On top of that, the fans do not run. I tried the Q->P switch and it has no effect. The heat sink on the card is so hot (doing nothing!) that I can’t keep my finger on it for more than a few seconds, so it’s probably around 85 C. When I boot the Windows VM and the nvidia driver engages through Windows, the fans start up and cool the card.

How can I keep this card from getting so hot when the Windows guest is off, when it is literally doing nothing?

The host OS is Debian 11.

Sounds like maybe the driver initialises the card and turns off the VBIOS fan control.

When you shut down the Windows VM nothing is controlling the fans any more, and Linux can’t access it as it is passed through.

Do the fans spin up before the first time you load the Windows VM or they never work whether or not you’ve loaded Windows since cold boot or not?

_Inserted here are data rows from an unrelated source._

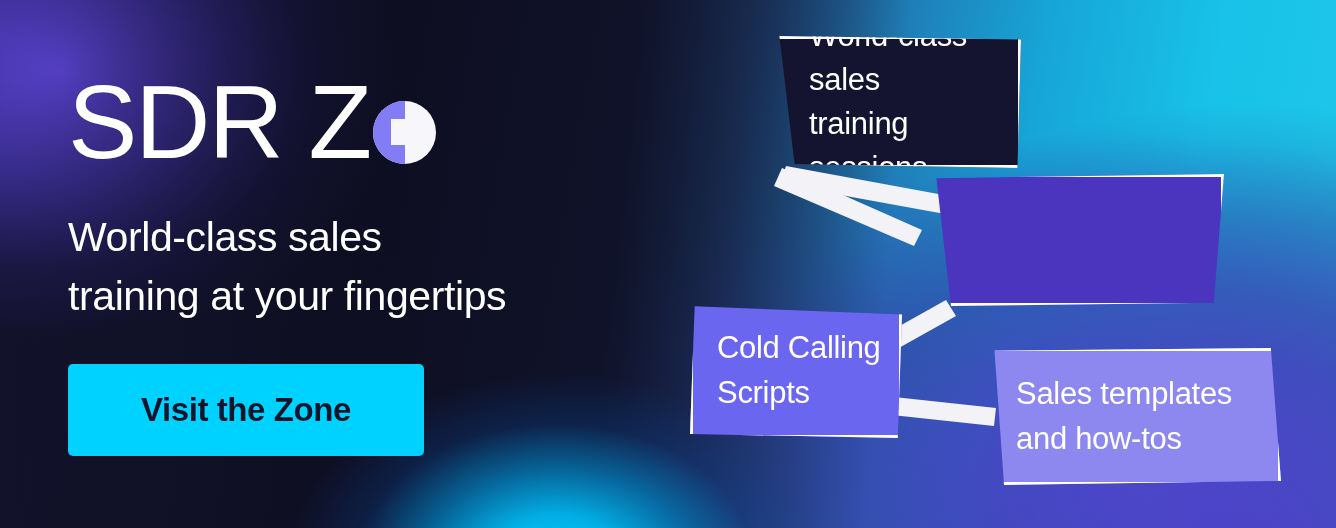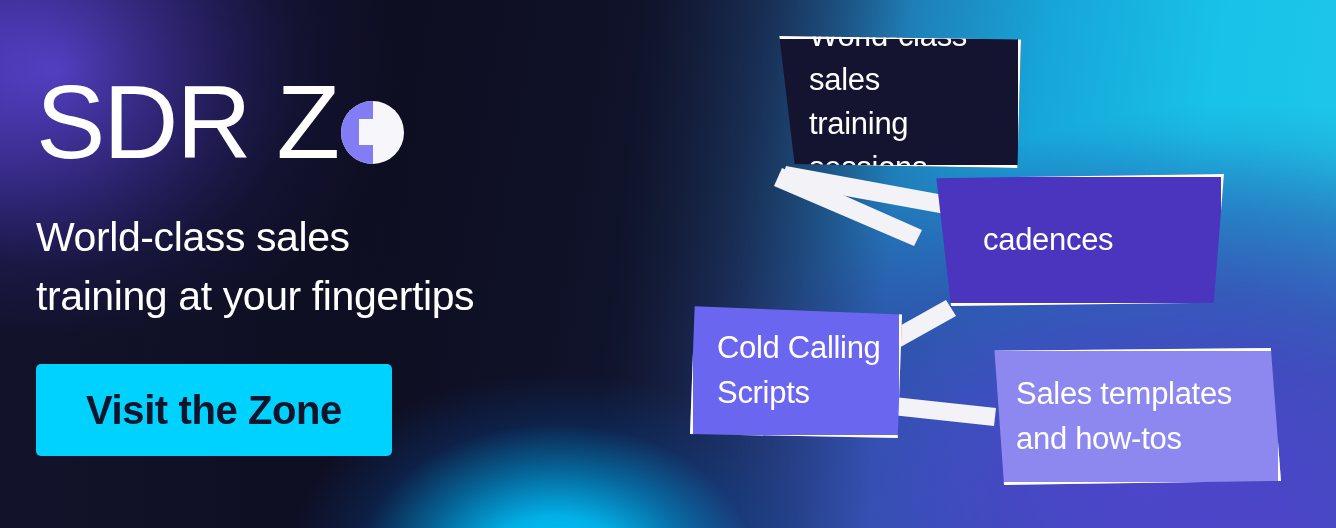"SDR Z" #left-col { left: 36px -> 68px }
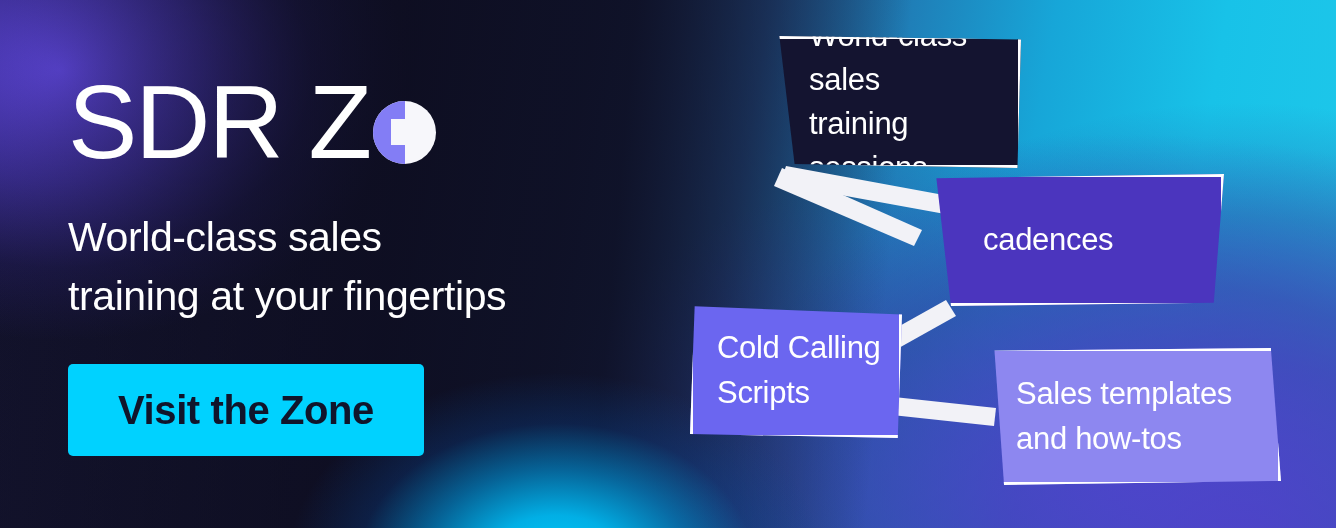"cadences" span.card-line { html: <span>cadences</span> -> none }
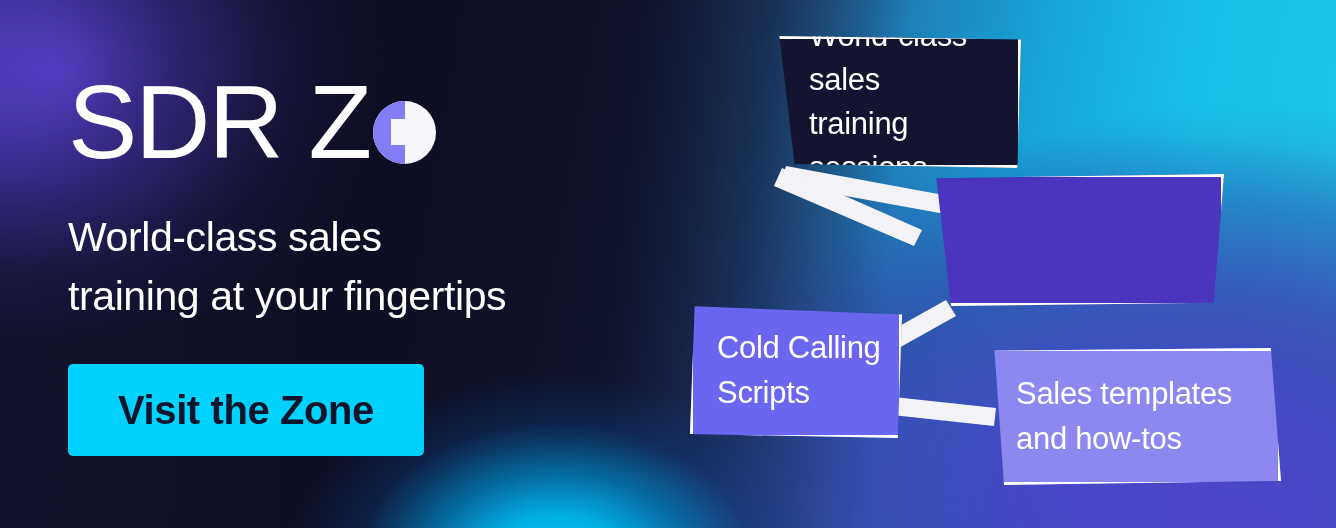"Visit the Zone" #cta-button { font-size: 40px -> 33px }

Hmmm, maybe run a unbind script / rebind when stopping / starting the VM?

I’ve heard of it the other way around, where the fans don’t spin when the VM is running. But not when the Vm is off. Strange

The computer was off last night. So this morning, I did a cold boot. I did not start the Windows VM at all, just let the host OS run while feeding the dog, checking email, etc. The 3070 warmed up slowly over the course of an hour. (It’s not being used to display anything, and the vfio driver is attached to it.)

After about 90 minutes, the heat sink was hot to the touch, I can keep my finger on it for about twenty seconds before it is too hot to stand. The fans never came on.

When I turn on the VM, as soon as the Tiano Core logo disappears, just before the Windows login screen appears, the fans start spinning and remain on until the card cools.

I honestly don’t know much about the vfio driver, except that its supposed to be a “dummy” driver so the card only initializes once when the VM boots (since the cards don’t like having the driver changed after first initialization).

Is vfio supposed to control the cooling fans? Should it be reported as a bug to the vfio developers?

Should the card have a sense of self preservation and run fans, even if there is no driver telling them to run? Should this be reported to ROG, the card’s manufacturer?

How can I narrow down if:

  1. The card is not running the fans because vfio is telling it not to run the fans

or if:

  1. The card never runs the fans unless a driver explicitly instructs it to. (ie. it has no default behavior in absence of driver control).

It seems that if the fans don’t run without a driver telling it to, then the card could overheat just by hitting delete at boot and sitting on the BIOS setup screen for too long.

I downloaded ASUS’s GPU Tweak II on Windows and I can set custom fan curves for the card. Unfortunately, it seems that this tool controls the fans directly from Windows. I can “save a profile” in their software, but I wasn’t able to find any option that writes my changes to the card itself. So it does nothing when the program is closed.

Is there a tool that lets me write fan curves to the card, the same way that you can set fan curves on a motherboard that doesn’t care about OS or drivers?

Do graphics cards normally/historically have fan control on the card itself, regardless of driver? Or do they always require an OS layer driver to tell the fans to run?

Update: The fans do work under just Linux when I installed the 470 version Nvidia driver manually from Nvidia’s .run script and that driver is bound at boot.

The fans don’t seem to work under the 460 version Nvidia driver that is the current Debian package version for nvidia-driver. (The 470 driver also allowed the card to show up in Blender for CUDA and Optix, where the packaged version does not).

But. It seems that there is still an issue with the card when the vfio driver is bound and Windows is not running. I can’t leave it in that state or it will overheat. Can the firmware on these cards be updated?

I’m going to counter that by saying that even 55C can feel hot to the touch, so it might not be running that hot in the first place.

From what I’ve seen, most modern cards have a silent fan setting on by default, which means that fans will never come on unless you have a significant load on the GPU. This means that the GPU heatsink itself will become warm, even if it is idling and not doing much.

The only way to get an accurate assessment would be to use a thermal camera or a probe that can accurately measure the temperatures while the GPU is idling and not bound to a VM.